● WHAT IS REQUIRED: Two lines below mark the span: the one containing "- Ejercicio 6" and the one containing "LinkedList o ArrayList en lugar de Arrays.". Set down both, plus every line between, exactly as they stand, and nothing else.

● PROVIDED INFORMATION:

+===+

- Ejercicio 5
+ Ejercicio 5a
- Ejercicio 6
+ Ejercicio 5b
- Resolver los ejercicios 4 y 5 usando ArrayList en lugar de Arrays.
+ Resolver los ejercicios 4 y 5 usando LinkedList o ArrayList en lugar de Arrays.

+===+

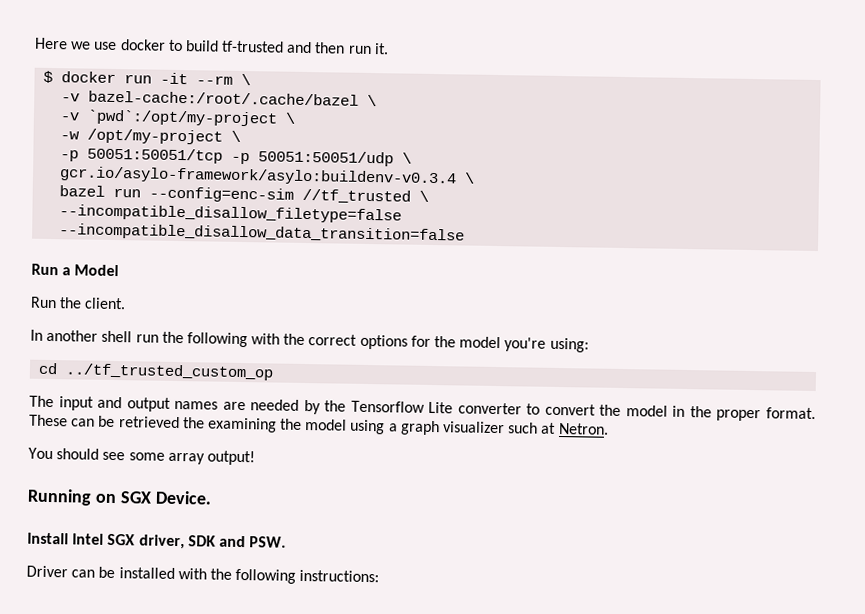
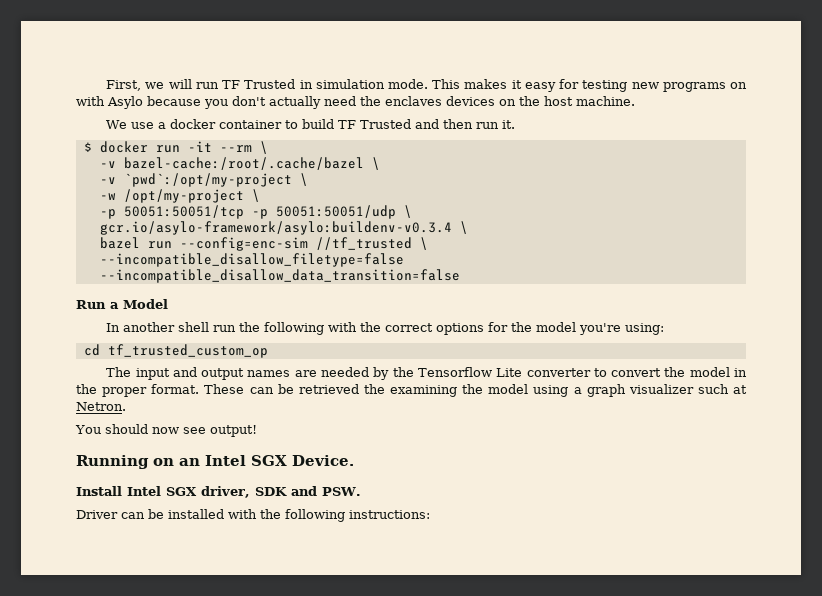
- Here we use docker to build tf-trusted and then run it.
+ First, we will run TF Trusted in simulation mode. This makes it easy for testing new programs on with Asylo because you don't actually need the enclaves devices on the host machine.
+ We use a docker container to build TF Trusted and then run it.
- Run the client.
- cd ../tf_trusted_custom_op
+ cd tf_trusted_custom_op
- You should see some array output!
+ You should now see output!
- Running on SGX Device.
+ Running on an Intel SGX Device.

+===+

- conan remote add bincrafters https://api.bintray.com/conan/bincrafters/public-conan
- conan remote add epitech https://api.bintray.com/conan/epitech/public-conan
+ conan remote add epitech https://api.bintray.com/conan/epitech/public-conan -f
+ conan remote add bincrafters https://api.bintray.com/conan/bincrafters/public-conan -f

+===+

● ANSWER TO THIS PROBLEM:
- Ejercicio 6
+ Ejercicio 5b
- Resolver los ejercicios 4 y 5 usando ArrayList en lugar de Arrays.
+ Resolver los ejercicios 4 y 5 usando LinkedList o ArrayList en lugar de Arrays.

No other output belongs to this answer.